Bass – Donald Garrett, Lewis Worrell
Drums – Beaver Harris
Saxophone [Tenor] – Archie Shepp
Trombone – Roswell Rudd
Malgré qu’il soit sorti en 69, cet album est lui aussi issu des concerts de San Francisco, il prolonge donc le précédent, on y retrouve fort logiquement les mêmes accompagnateurs. Les faces A et B sont présentées avec deux titres différents, cependant il semble établi qu’il s’agit bien du même morceau coupé en deux, suite à l’impossibilité physique de le présenter sur une seule face. Avec l’apparition du CD les deux albums seront regroupés sur le même support intitulé Live in San Francisco et, de cet album, ne restera que le nom du morceau…

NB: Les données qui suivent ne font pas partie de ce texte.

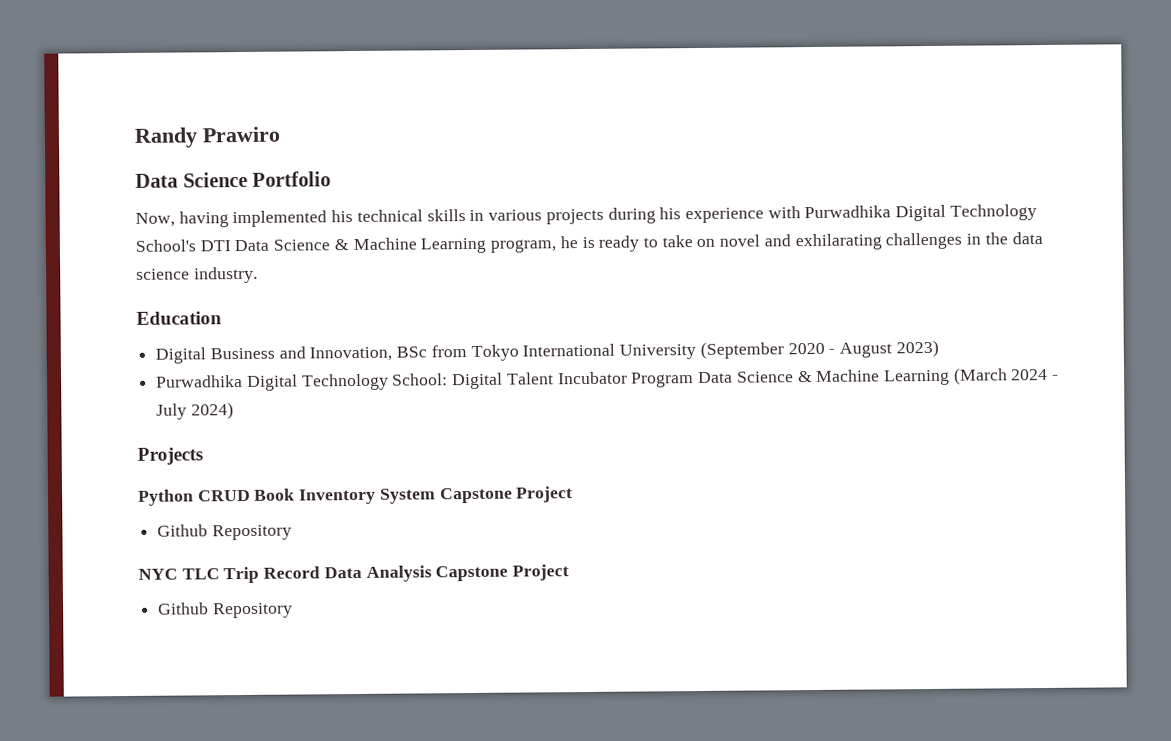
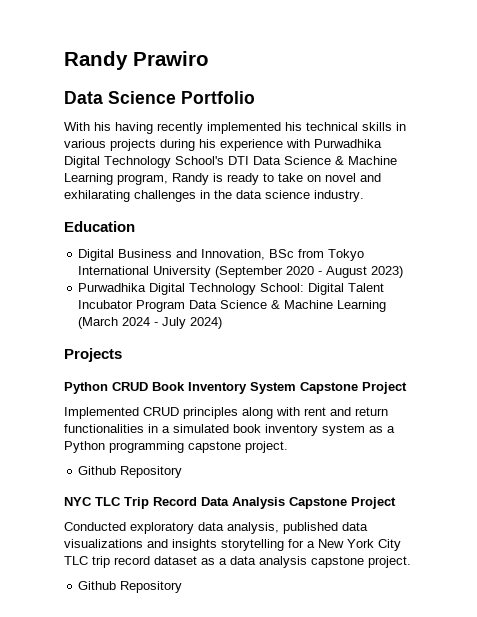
- Now, having implemented his technical skills in various projects during his experience with Purwadhika Digital Technology School's DTI Data Science & Machine Learning program, he is ready to take on novel and exhilarating challenges in the data science industry.
+ With his having recently implemented his technical skills in various projects during his experience with Purwadhika Digital Technology School's DTI Data Science & Machine Learning program, Randy is ready to take on novel and exhilarating challenges in the data science industry.
+ Implemented CRUD principles along with rent and return functionalities in a simulated book inventory system as a Python programming capstone project.
+ Conducted exploratory data analysis, published data visualizations and insights storytelling for a New York City TLC trip record dataset as a data analysis capstone project.

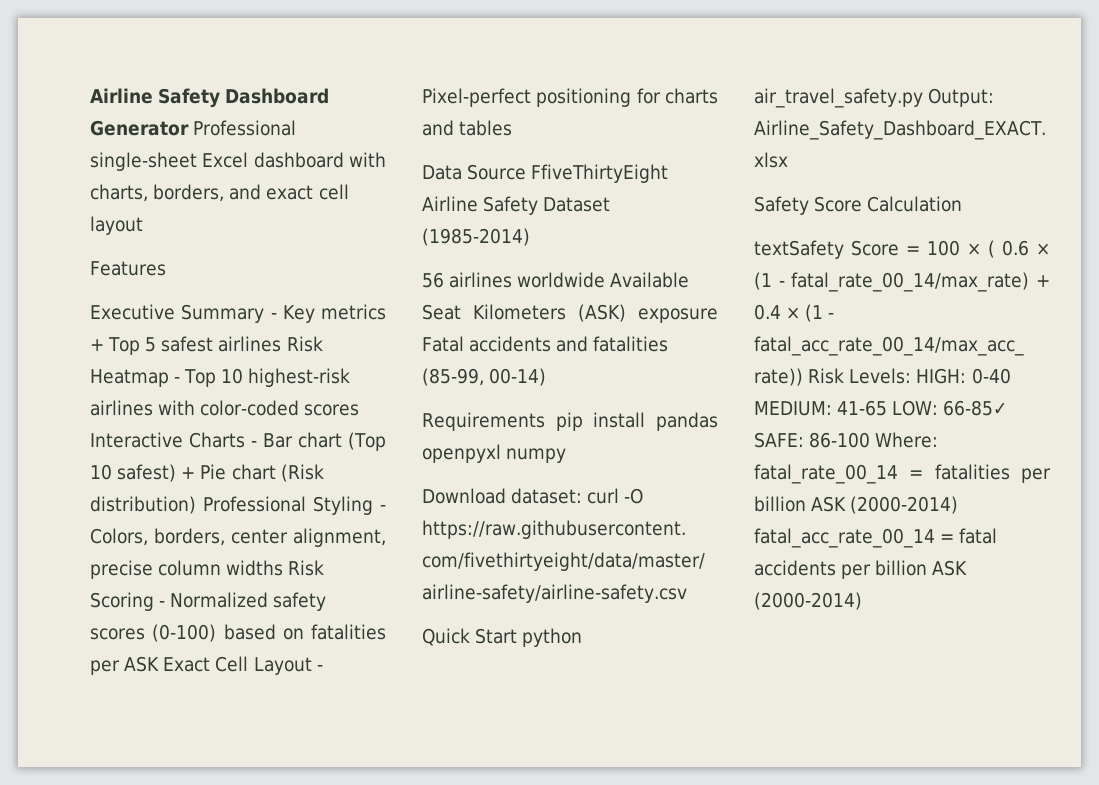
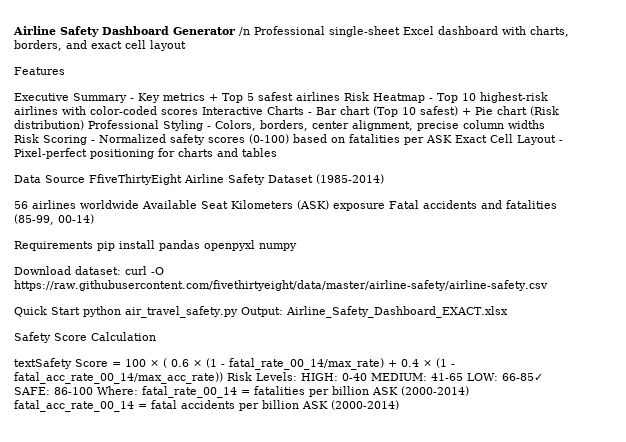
- Airline Safety Dashboard Generator Professional single-sheet Excel dashboard with charts, borders, and exact cell layout
+ Airline Safety Dashboard Generator /n Professional single-sheet Excel dashboard with charts, borders, and exact cell layout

Archie Shepp ici est excellent, il se démène telle une boule d’énergie fantastique tout au long de son improvisation, il relance sans cesse ses courtes phrases, sans fléchir, défrichant avec pugnacité, explorant les moindre parcelles, revenant sur ses pas pour mieux repartir, allant toujours plus loin, reculant les limites, avec frénésie, au bout du souffle, l’effort est physique, donner de soi, toujours, toujours, les doigts sautent, courent, escaladant et descendant la colonne d’air, en un mouvement continuel, saccadé, obéissant de façon aveugle et instinctive aux pulsions créatrices de cette âme farouche aux expériences bien trempées.
Alors ? Alors, c’est plutôt derrière que ça coince, on a l’impression que Shepp tire à lui seul la charrette et que derrière ça ne pousse pas. Non pas que Beaver Harris soit déméritant, il se démène avec générosité, sans avoir l’exubérance d’un Sunny Murray ou la puissance d’un Elvin Jones par exemple, mais il assure sa partie, semblant se démultiplier. C’est plutôt côté basses que ça coince, les deux bassistes manquent de volume, sans doute une prise de son un peu lointaine aggravée par un manque d’équilibre, particulièrement sur la première face.
Sur la seconde face Archie Shepp se met au piano, vers la fin du morceau, soutenant l’excellent Roswell Rudd dans son effort, comme s’il fallait renforcer la section rythmique, rééquilibrer la machine. On pense alors à The Magiq of Ju-ju où, dans un élan comparable, une pléiade de percussionnistes a su alimenter sans cesse la boulimie rythmique nécessaire à l’alimentation dévorante de l’ogre Shepp !
Cet album est donc plein de passion et d’intensité, Archie se situe à un tel sommet qu’il se retrouve, hélas, un peu seul ! Un jalon important de son évolution musicale juste avant l'indispensable Mama too tight.